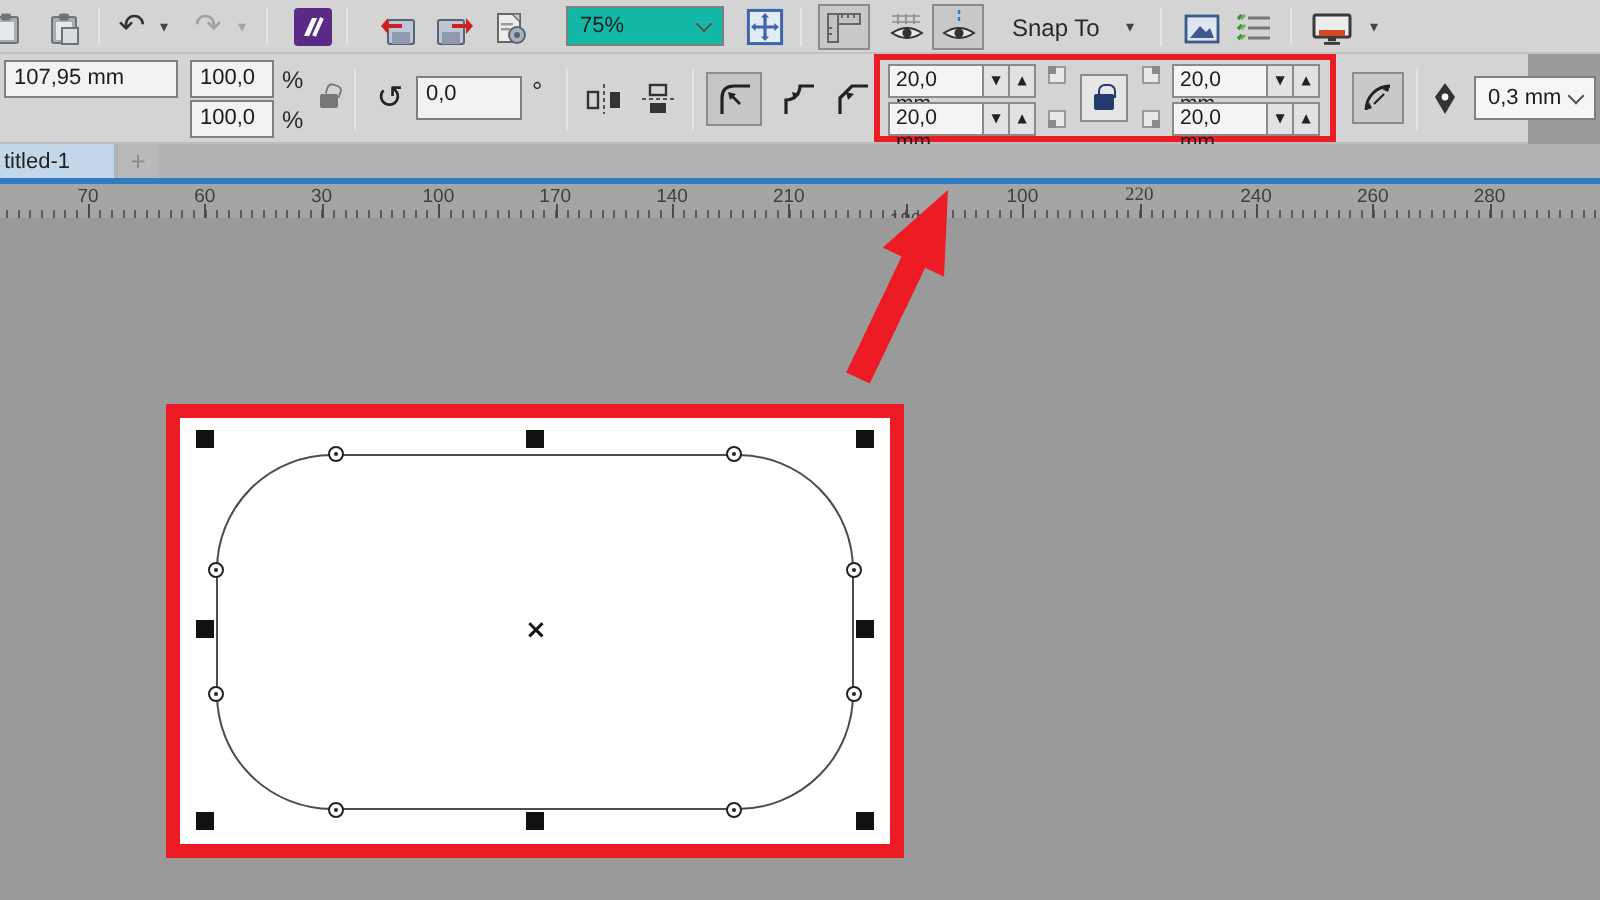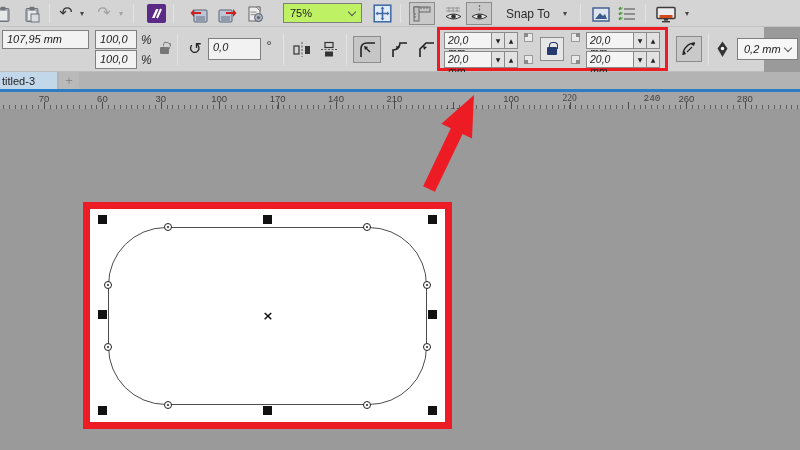--- a/index.html
+++ b/index.html
@@ -2,21 +2,21 @@
 <html><head>
 <meta charset="utf-8">
 <style>
   * { margin:0; padding:0; box-sizing:border-box; }
   html,body { width:800px; height:450px; overflow:hidden; }
   body { font-family:"Liberation Sans", sans-serif; font-size:11px; color:#1c1c1c; }
   #app { position:relative; width:800px; height:450px; background:#9a9a9a; overflow:hidden; }
 
   
   .toolbar-top { position:absolute; left:0; top:0; width:800px; height:27px; background:#d4d4d4; border-bottom:1px solid #c2c2c2; }
-  .prop-bar    { position:absolute; left:0; top:27px; width:764px; height:45px; background:#d4d4d4; border-bottom:1px solid #bdbdbd;font-style:italic; }
+  .prop-bar    { position:absolute; left:0; top:27px; width:764px; height:45px; background:#d4d4d4; border-bottom:1px solid #bdbdbd; }
   .tbtn { position:absolute; display:flex; align-items:center; justify-content:center; }
   .sep  { position:absolute; top:4px; width:1px; height:19px; background:#bcbcbc; border-right:1px solid #e3e3e3; }
   .sep2 { position:absolute; top:7px; width:1px; height:31px; background:#bcbcbc; border-right:1px solid #e3e3e3; }
   .glyph { font-family:"DejaVu Sans", sans-serif; line-height:1; }
   .caret { font-family:"DejaVu Sans", sans-serif; font-size:8px; color:#444; line-height:1; }
   .disabled { color:#a2a2a2 !important; }
   .boxed { border:1px solid #8c8c8c; background:#c9c9c9; }
   .chev { display:inline-block; width:6px; height:6px; border-right:1.4px solid #555; border-bottom:1.4px solid #555; transform:rotate(45deg); margin-top:-3px; }
 
   
@@ -122,21 +122,21 @@
       <svg width="17" height="17" viewBox="0 0 17 17">
           <rect x="2" y="1" width="11" height="14" fill="#ececec" stroke="#666"></rect>
           <path d="M9 1 h4 v4 Z" fill="#c8c8c8" stroke="#666" stroke-width="0.6"></path>
           <circle cx="11.5" cy="11.5" r="4" fill="#aab2bd" stroke="#5a6372"></circle>
           <circle cx="11.5" cy="11.5" r="1.5" fill="#5a6372"></circle>
           <rect x="3.5" y="5.5" width="6" height="1.2" fill="#999"></rect>
           <rect x="3.5" y="8" width="4.5" height="1.2" fill="#999"></rect>
         </svg>
     </div>
 
-    <div class="selectbox" style="left:283px;top:3px;width:79px;height:20px;background:#bef264">
+    <div class="selectbox" style="left:283px;top:3px;width:79px;height:20px;background:#14b8a6">
       <span>75%</span>
       <span class="chev"></span>
     </div>
 
     <div class="tbtn" style="left:371px;top:3px;width:22px;height:21px">
       <svg width="19" height="19" viewBox="0 0 19 19">
           <rect x="1.2" y="1.2" width="16.6" height="16.6" fill="#e3ebf5" stroke="#3c66a8" stroke-width="1.5"></rect>
           <path d="M9.5 4 v11 M4 9.5 h11" stroke="#3c66a8" stroke-width="1.6"></path>
           <path d="M9.5 2.5 l2 2.3 h-4 Z M9.5 16.5 l2 -2.3 h-4 Z M2.5 9.5 l2.3 -2 v4 Z M16.5 9.5 l-2.3 -2 v4 Z" fill="#3c66a8"></path>
         </svg>
@@ -290,28 +290,28 @@
     </div>
     <div class="sep2" style="left:708px"></div>
 
     <div class="tbtn" style="left:713px;top:12px;width:18px;height:20px">
       <svg width="13" height="17" viewBox="0 0 13 17">
           <path d="M6.5 0.5 L11.5 7.5 L6.5 16 L1.5 7.5 Z" fill="#333"></path>
           <circle cx="6.5" cy="7.5" r="1.7" fill="#fff"></circle>
         </svg>
     </div>
     <div class="selectbox" style="left:737px;top:11px;width:61px;height:22px">
-      <span>0,2 mm</span>
+      <span>0,3 mm</span>
       <span class="chev"></span>
     </div>
   </div>
 
   <div class="tab-bar">
     <div class="doc-tab">
-      <span>titled-3</span>
+      <span>titled-1</span>
     </div>
     <div class="new-tab">+</div>
   </div>
   <div class="blue-line"></div>
   <div class="ruler" id="ruler">
       <span class="ruler-label" style="left: 44px;">70</span>
       <div class="ruler-major" style="left: 44px;"></div>
       <span class="ruler-label" style="left: 102.4px;">60</span>
       <div class="ruler-major" style="left: 102.4px;"></div>
       <span class="ruler-label" style="left: 160.8px;">30</span>
@@ -323,21 +323,21 @@
       <span class="ruler-label" style="left: 336px;">140</span>
       <div class="ruler-major" style="left: 336px;"></div>
       <span class="ruler-label" style="left: 394.4px;">210</span>
       <div class="ruler-major" style="left: 394.4px;"></div>
       <span class="ruler-label" style="left: 452.8px; margin-top: 12px;">180</span>
       <div class="ruler-major" style="left: 452.8px;"></div>
       <span class="ruler-label" style="left: 511.2px;">100</span>
       <div class="ruler-major" style="left: 511.2px;"></div>
       <span class="ruler-label" style="left: 569.6px; font-family: Liberation Serif, serif;">220</span>
       <div class="ruler-major" style="left: 569.6px;"></div>
-      <span class="ruler-label" style="left: 652px; font-family: Liberation Mono, monospace;">240</span>
+      <span class="ruler-label" style="left: 628px;">240</span>
       <div class="ruler-major" style="left: 628px;"></div>
       <span class="ruler-label" style="left: 686.4px;">260</span>
       <div class="ruler-major" style="left: 686.4px;"></div>
       <span class="ruler-label" style="left: 744.8px;">280</span>
       <div class="ruler-major" style="left: 744.8px;"></div>
     </div>
 
   <div class="canvas" id="canvas">
     <div class="page"></div>
     <div class="shape-rect"></div>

# # # # # # #

§ Task description: For the entries above, give only the number of lines that contain the word "body".

§ Output of the task: 2